Important Provisions
Section 239. When accused shall be discharged.—
If, upon considering the police report and the documents sent with it under
Section 173 and making such examination, if any, of the accused as the
Magistrate thinks necessary and after giving the prosecution and the accused an
opportunity of being heard, the Magistrate considers the charge against the
accused to be groundless, he shall discharge the accused, and record his
reasons for so doing.
Section 397. Calling for records to exercise of
powers of revision — (1) The High Court or any Sessions Judge may call for
and examine the record of any proceeding before any inferior Criminal Court
situate within its or his local jurisdiction for the purpose of satisfying
itself or himself as to the correctness, legality or propriety of any finding,
sentence or order, recorded or passed, and as to the regularity of any
proceedings of such inferior Court, and may, when calling for such record,
direct that the execution of any sentence or order be suspended, and if the
accused is in confinement, that he be released on bail or on his own bond
pending the examination of the record.
(2) The powers of revision conferred by
sub-section (1) shall not be exercised in relation to any interlocutory order
passed in any appeal, inquiry, trial or other proceeding.

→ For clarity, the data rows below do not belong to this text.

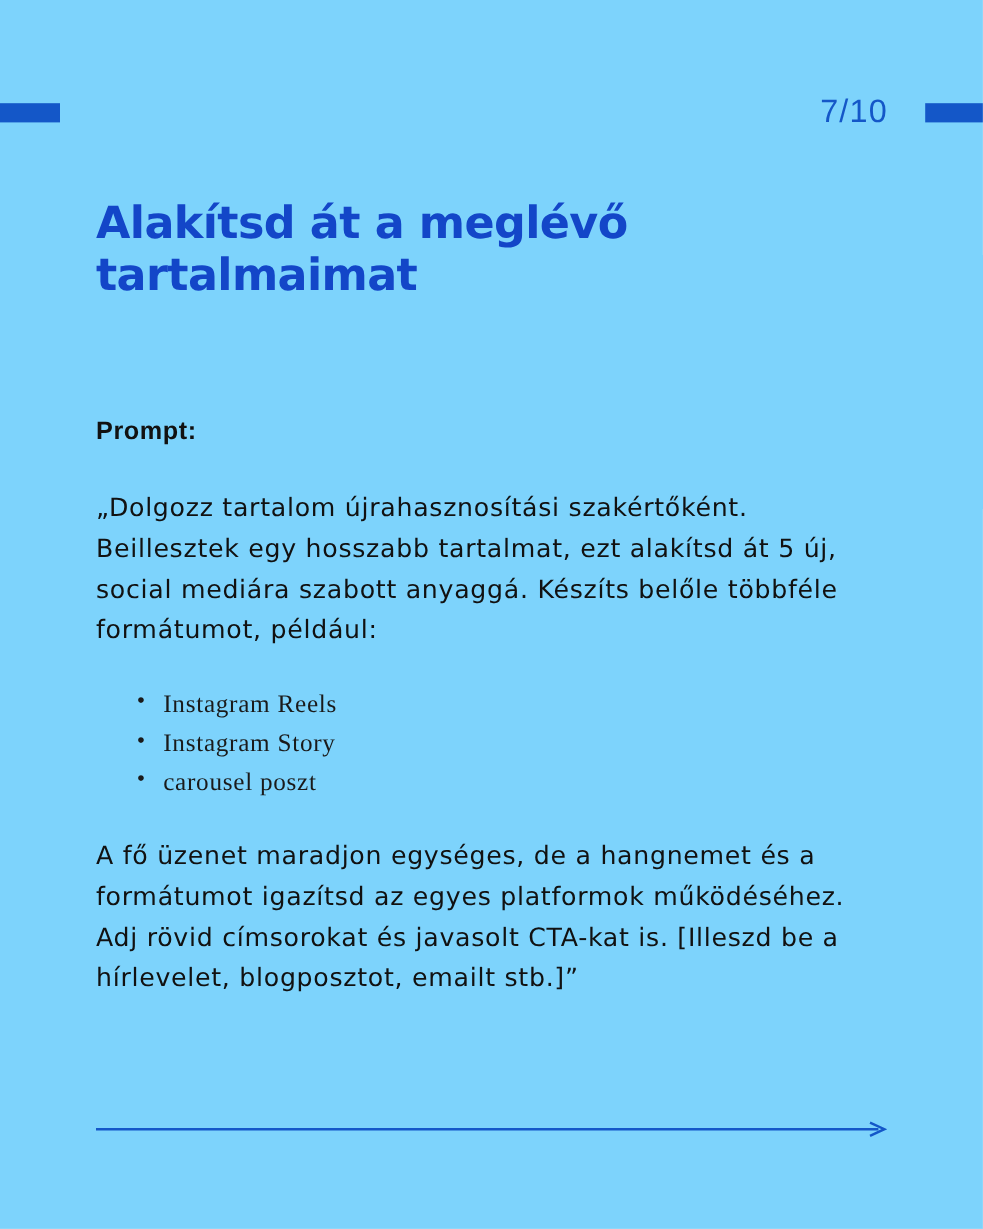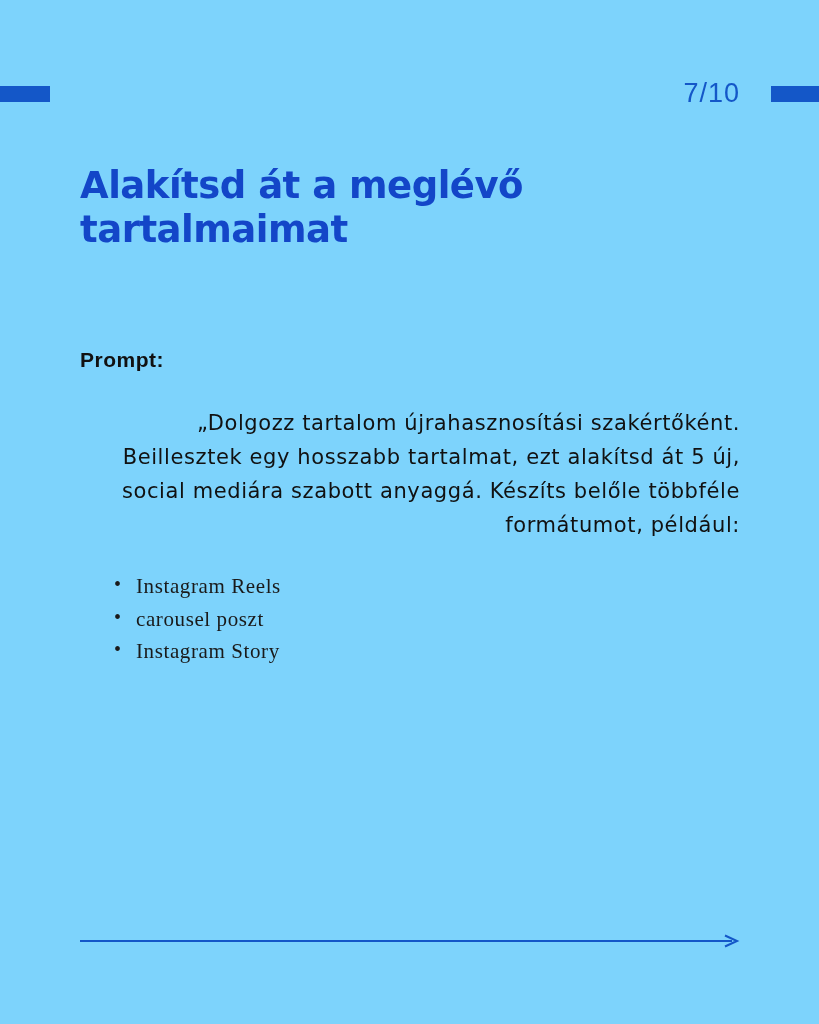--- a/index.html
+++ b/index.html
@@ -95,21 +95,20 @@
     text-underline-offset: 3px;
   }
 
   .para {
     font-size: 21px;
     line-height: 1.62;
     letter-spacing: 0.6px;
     color: #111;
     font-family: "DejaVu Sans", sans-serif;
     font-weight: 400;
-    text-align: right;
   }
 
   .bullets {
     margin: 28px 0 28px 34px;
   }
 
   .bullets li {
     font-size: 21px;
     line-height: 1.55;
     letter-spacing: 0.6px;
@@ -154,24 +153,25 @@
   <h1 class="title">Alakítsd át a meglévő tartalmaimat</h1>
 
   <div class="content">
 
     <div class="prompt-label"><span class="underlined">Prompt</span><span>:</span></div>
 
     <p class="para">„Dolgozz tartalom újrahasznosítási szakértőként. Beillesztek egy hosszabb tartalmat, ezt alakítsd át 5 új, social mediára szabott anyaggá. Készíts belőle többféle formátumot, például:</p>
 
     <ul class="bullets">
       <li>Instagram Reels</li>
+      <li>Instagram Story</li>
       <li>carousel poszt</li>
-      <li>Instagram Story</li>
     </ul>
 
+    <p class="para second">A fő üzenet maradjon egységes, de a hangnemet és a formátumot igazítsd az egyes platformok működéséhez. Adj rövid címsorokat és javasolt CTA-kat is. [Illeszd be a hírlevelet, blogposztot, emailt stb.]”</p>
   </div>
 
   <div class="arrow">
     <svg width="660" height="14" viewBox="0 0 660 14" xmlns="http://www.w3.org/2000/svg">
       <line x1="0" y1="7" x2="652" y2="7" stroke="#1457c8" stroke-width="2"></line>
       <polyline points="645,1.5 657,7 645,12.5" fill="none" stroke="#1457c8" stroke-width="2"></polyline>
     </svg>
   </div>
 
 </div>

Precedents Discussed by the Court
The Court discussed the case of Asian
Resurfacing of Road Agency Pvt. Ltd. v. Central Bureau of Investigation,
(2018) 16 SCC 299, that was relied upon by the High Court to dismiss the Revision
Petition of the accused. The High Court had relied upon the following excerpt:
-
“37. Thus, we declare the law to be that order
framing charge is not purely an interlocutory order nor a final order.
Jurisdiction of the High Court is not barred irrespective of the label of a
petition, be it under Sections 397 or 482 CrPC or Article 227 of the
Constitution. However, the said jurisdiction is to be exercised consistent with
the legislative policy to ensure expeditious disposal of a trial without the
same being in any manner hampered. Thus considered, the challenge to an
order of charge should be entertained in a rarest of rare case only to correct
a patent error of jurisdiction and not to reappreciate the matter…..”
The Hon’ble Supreme Court of India reconciled the
interpretations provided in Asian Resurfacing (supra)
and the case of Madhu Limaye v. State of Maharashtra, (1977) 4
SCC 551, and observed that the “orders framing charges or refusing
discharge are neither interlocutory nor final in nature and are therefore not
affected by the bar of Section 397 (2) of CrPC.”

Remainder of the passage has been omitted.